Next, when the connecting rod 4 connected to the strut 2 is pulled up backwards by remote monitoring and control from the pilot's seat, the X strut 2 is rotated backwards and upwards using the rotational support section 6 at the top of the strut 2 as a fulcrum and pulled up. , are stored in the storage box 9 as shown in Figure 8.

If you want to take out the stored fan-shaped hydrofoil 1 into the water, you can perform the operations in the reverse order.

The fan-shaped hydrofoil 1 itself has a simple structure because it does not fold.1 The material can be made of any material as long as it can withstand the impact of water during high-speed landing and is resistant to salt water and is as light as possible. In the case of the fan-type hydrofoil 11, in addition to the material dyeing, flexibility is required, and a strong material such as a carbon fiber braided plate must be used.

The advantage of having a fan-shaped hydrofoil is that the fan-shaped hydrofoil 11 can be opened and closed just like opening and closing an umbrella using the mechanism described above, and that when an airship lands on the water, the fan-shaped hydrofoil 1 or 11 can be opened and closed just like opening and closing an umbrella.
The reason is that it comes in contact with water in a very rational manner.
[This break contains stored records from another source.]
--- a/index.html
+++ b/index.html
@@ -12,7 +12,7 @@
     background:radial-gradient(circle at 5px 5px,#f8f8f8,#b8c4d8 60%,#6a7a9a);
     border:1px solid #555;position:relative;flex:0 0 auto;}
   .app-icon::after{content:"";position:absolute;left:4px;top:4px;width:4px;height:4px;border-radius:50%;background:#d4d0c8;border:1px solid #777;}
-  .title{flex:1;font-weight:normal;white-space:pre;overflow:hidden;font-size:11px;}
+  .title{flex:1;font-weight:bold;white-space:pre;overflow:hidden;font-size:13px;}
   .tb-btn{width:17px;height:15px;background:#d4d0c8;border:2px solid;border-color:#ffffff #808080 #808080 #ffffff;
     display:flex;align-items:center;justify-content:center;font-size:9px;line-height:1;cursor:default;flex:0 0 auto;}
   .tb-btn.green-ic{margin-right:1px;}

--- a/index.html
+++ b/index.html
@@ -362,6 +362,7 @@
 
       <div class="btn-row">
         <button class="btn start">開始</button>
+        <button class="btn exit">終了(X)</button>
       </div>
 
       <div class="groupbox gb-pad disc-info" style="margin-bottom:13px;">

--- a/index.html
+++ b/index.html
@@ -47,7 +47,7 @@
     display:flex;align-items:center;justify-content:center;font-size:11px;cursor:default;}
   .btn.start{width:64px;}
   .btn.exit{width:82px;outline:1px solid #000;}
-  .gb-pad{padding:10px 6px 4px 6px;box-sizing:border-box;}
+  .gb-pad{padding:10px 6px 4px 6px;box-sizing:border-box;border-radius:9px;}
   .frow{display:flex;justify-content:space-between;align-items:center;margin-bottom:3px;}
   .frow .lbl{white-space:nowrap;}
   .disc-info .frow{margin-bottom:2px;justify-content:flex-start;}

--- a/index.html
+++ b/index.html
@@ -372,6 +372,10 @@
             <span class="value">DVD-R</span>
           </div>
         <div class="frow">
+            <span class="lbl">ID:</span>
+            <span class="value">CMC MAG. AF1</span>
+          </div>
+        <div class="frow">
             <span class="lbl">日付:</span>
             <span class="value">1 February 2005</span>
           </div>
In other words, when one flying boat lands on water, the first place it touches the water is in the embodiment shown in Figure 2. This is because as the hydroplane speed decreases, the water contact area of the fan-shaped hydrofoil 16 gradually increases, and the resistance force against water functions extremely rationally depending on the speed.

Secondly, since it is a flying boat that takes off and lands on water using hydrofoils, there is no need to make the bottom surface of the flying boat body in contact with the water a boat-shaped structure.
There is no need to install a "drainer" and the hydrofoils are stored in the storage box while flying in the air, so there is no harmful air resistance. 'Furthermore, (1) the area of a hydrofoil is very small, making it easy for a flying boat to take off and land on water. It can take off from water over a short distance, making it possible to create a twin-hulled flying boat as shown in Figure 3. In this respect, 1. With conventional flying boats that attempted to take off from water using only the lift of the main wings, the idea of turning a flying boat into a twin-hulled aircraft was nothing more than a pipe dream.
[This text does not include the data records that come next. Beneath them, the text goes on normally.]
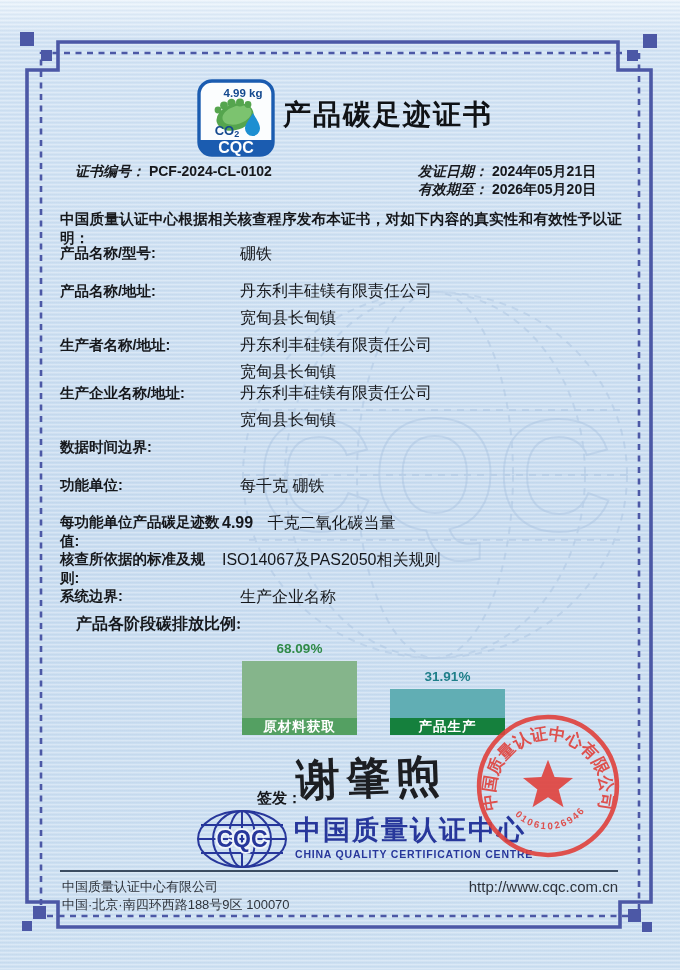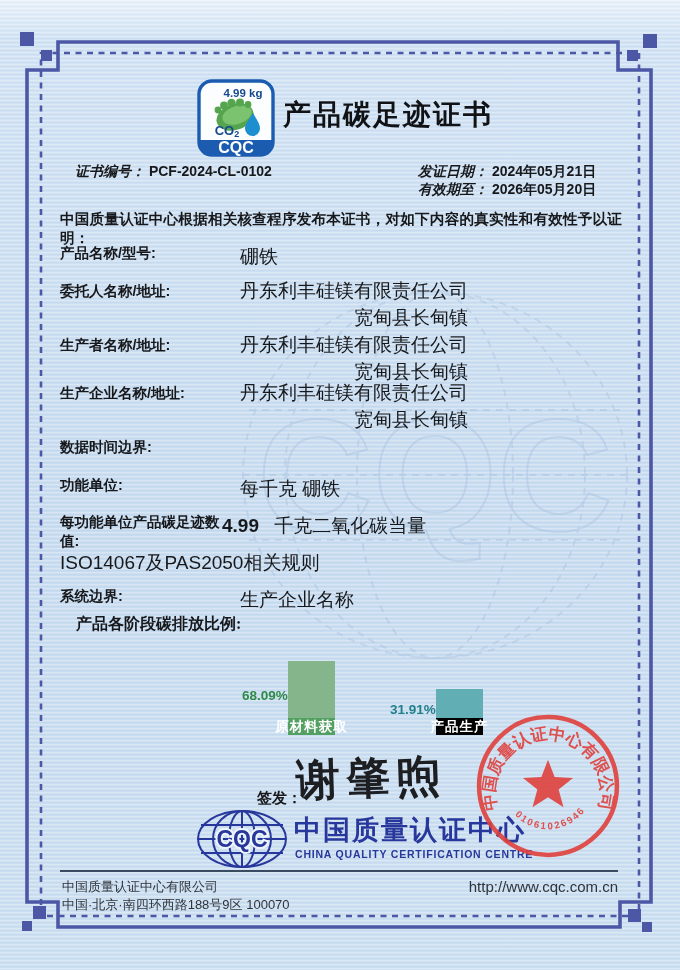--- a/index.html
+++ b/index.html
@@ -30,7 +30,7 @@
   .field{position:absolute;left:60px;width:580px;display:flex;}
   .flabel{width:180px;font-weight:bold;font-size:14.5px;flex:none;}
   .flabel.wide{width:162px;}
-  .fvalue{font-size:19px;line-height:27px;margin-top:-5px;text-align:right;}
+  .fvalue{font-size:16px;line-height:27px;margin-top:-5px;}
   .fvalue.single{margin-top:0;line-height:normal;}
   .fv-strong{font-weight:bold;margin-right:10px;}
   .chart-label{left:76px;top:614px;font-size:16px;font-weight:bold;font-family:Liberation Serif, serif;}

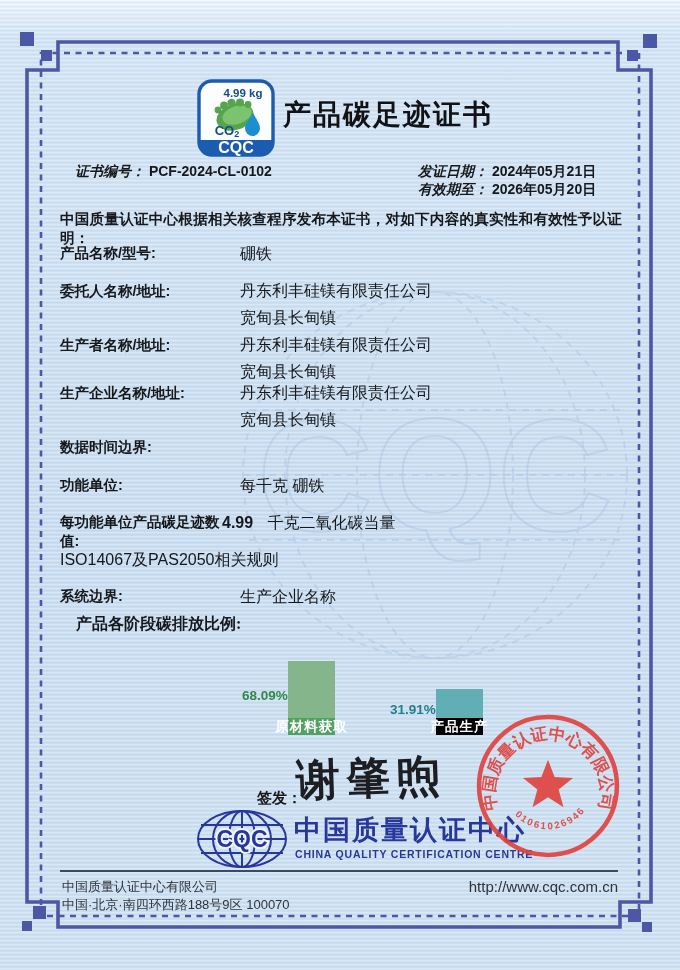--- a/index.html
+++ b/index.html
@@ -138,7 +138,7 @@
     <div class="fvalue single">硼铁</div>
   </div>
   <div class="field" style="top:282px">
-    <div class="flabel">委托人名称/地址:</div>
+    <div class="flabel">产品名称/地址:</div>
     <div class="fvalue">
       <div>丹东利丰硅镁有限责任公司</div>
       <div>宽甸县长甸镇</div>

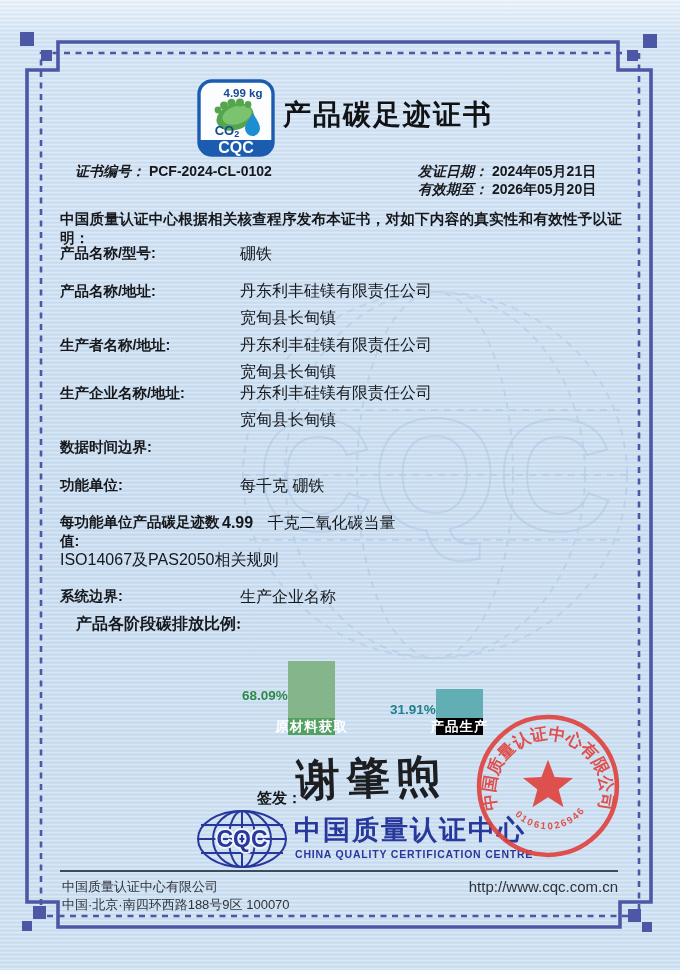--- a/index.html
+++ b/index.html
@@ -173,6 +173,7 @@
     </div>
   </div>
   <div class="field" style="top:550px">
+    <div class="flabel wide">核查所依据的标准及规则:</div>
     <div class="fvalue single">ISO14067及PAS2050相关规则</div>
   </div>
   <div class="field" style="top:587px">

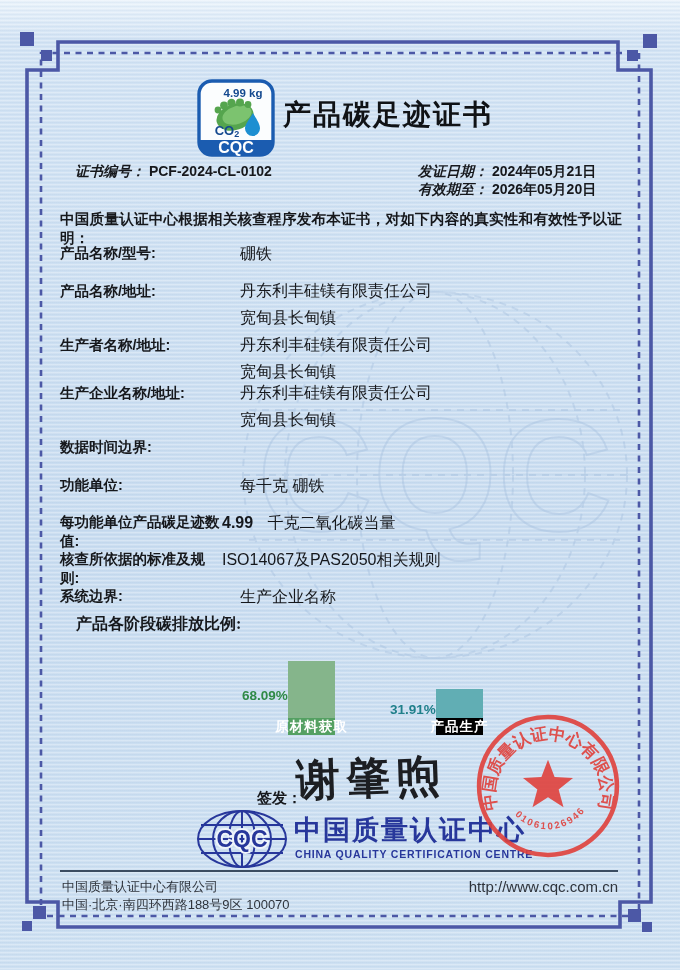--- a/index.html
+++ b/index.html
@@ -36,7 +36,7 @@
   .chart-label{left:76px;top:614px;font-size:16px;font-weight:bold;font-family:Liberation Serif, serif;}
   
   .chart{left:0;top:620px;width:680px;height:115px;}
-  .bar-col{position:absolute;bottom:0;width:93px;display:flex;flex-direction:row;justify-content:flex-end;align-items:center;}
+  .bar-col{position:absolute;bottom:0;width:115px;display:flex;flex-direction:column;justify-content:flex-end;align-items:center;}
   .bar-val{font-size:13.5px;font-weight:bold;margin-bottom:5px;}
   .bar-body{position:relative;width:100%;}
   .bar-band{position:absolute;left:0;right:0;bottom:0;height:17px;display:flex;align-items:center;justify-content:center;

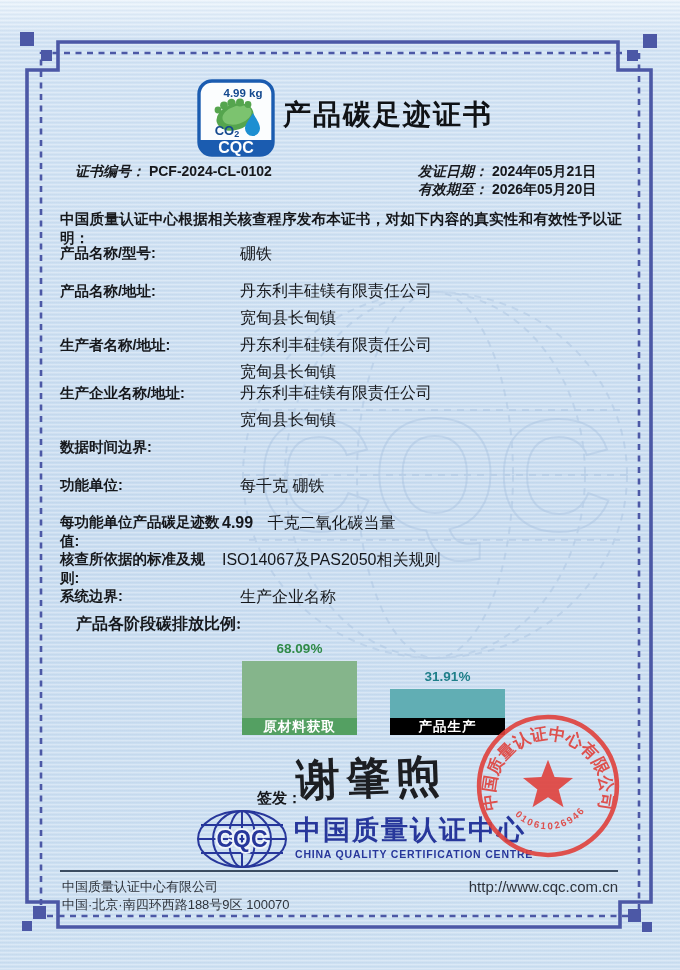--- a/index.html
+++ b/index.html
@@ -45,7 +45,7 @@
   .bar1 .bar-band{background:#54a062;margin-top:8px;}
   .bar1 .bar-val{color:#2f8a47;}
   .bar2 .bar-body{background:#61aeb4;}
-  .bar2 .bar-band{background:#000000;}
+  .bar2 .bar-band{background:#15803d;}
   .bar2 .bar-val{color:#1f7f8a;}
   
   .sig-label{left:257px;top:789px;font-size:15px;font-weight:bold;}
There are important reasons why flying boats should be made into twin hulls. When an A single-hulled flying boat takes off and lands on water, it must always take off and land in the upwind direction. This is because if a single-hulled flying boat were forced to take off and land in a crosswind, it would easily capsize.

On the other hand, in the case of a land aircraft, which is supported firmly by the ground with its two main wheels, it is possible to take off and land in considerably strong crosswinds. However, when an airship takes off and lands on water at a narrow inland reservoir, etc., there are cases where it is necessary to take off and land in a crosswind due to the topography. The only way to make this possible is to make the flying boat a twin hull. For this reason, the ability to make a flying boat a twin-hulled aircraft using hydrofoils has extremely important significance. Therefore, I am not advocating a twin-hulled flying boat based on mere fantasy, but rather due to one or more serious needs. If realized, it would be possible to take off and land on the ocean in any stormy weather, and it would be possible to respond quickly to any kind of marine rescue at any time, demonstrating the power of one dog for each marine rescue. Also, twin-hulled hydrofoils are used for fishing, etc.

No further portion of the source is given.